Records.

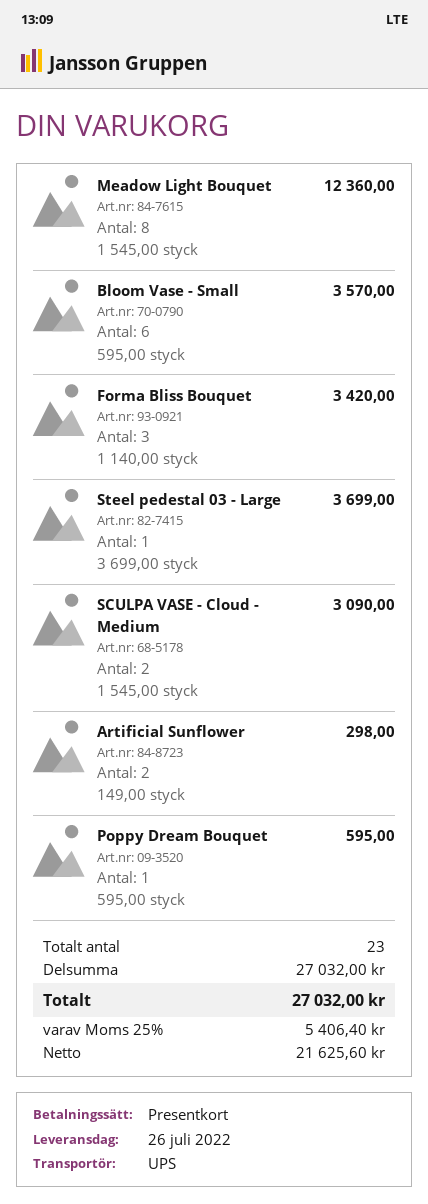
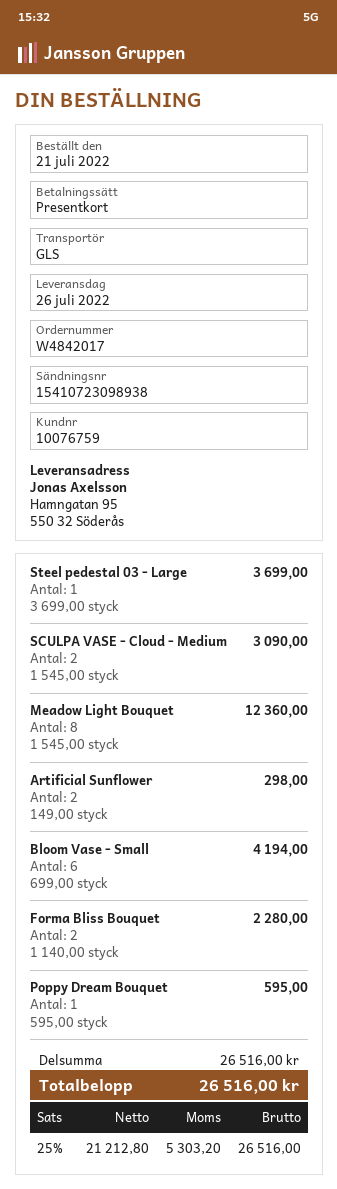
shipping method: UPS -> GLS
Bloom Vase - Small: 6 x 595.00 = 3570.00 -> 6 x 699.00 = 4194.00
Forma Bliss Bouquet: 3 x 1140.00 = 3420.00 -> 2 x 1140.00 = 2280.00
subtotal: 27032.00 -> 26516.00
net: 21625.60 -> 21212.80
tax: 25% = 5406.40 -> 25% = 5303.20
total: 27032.00 -> 26516.00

Required work. Copy the records above exactly, omitting every picture.

Expected answer.
shipping method: UPS -> GLS
Bloom Vase - Small: 6 x 595.00 = 3570.00 -> 6 x 699.00 = 4194.00
Forma Bliss Bouquet: 3 x 1140.00 = 3420.00 -> 2 x 1140.00 = 2280.00
subtotal: 27032.00 -> 26516.00
net: 21625.60 -> 21212.80
tax: 25% = 5406.40 -> 25% = 5303.20
total: 27032.00 -> 26516.00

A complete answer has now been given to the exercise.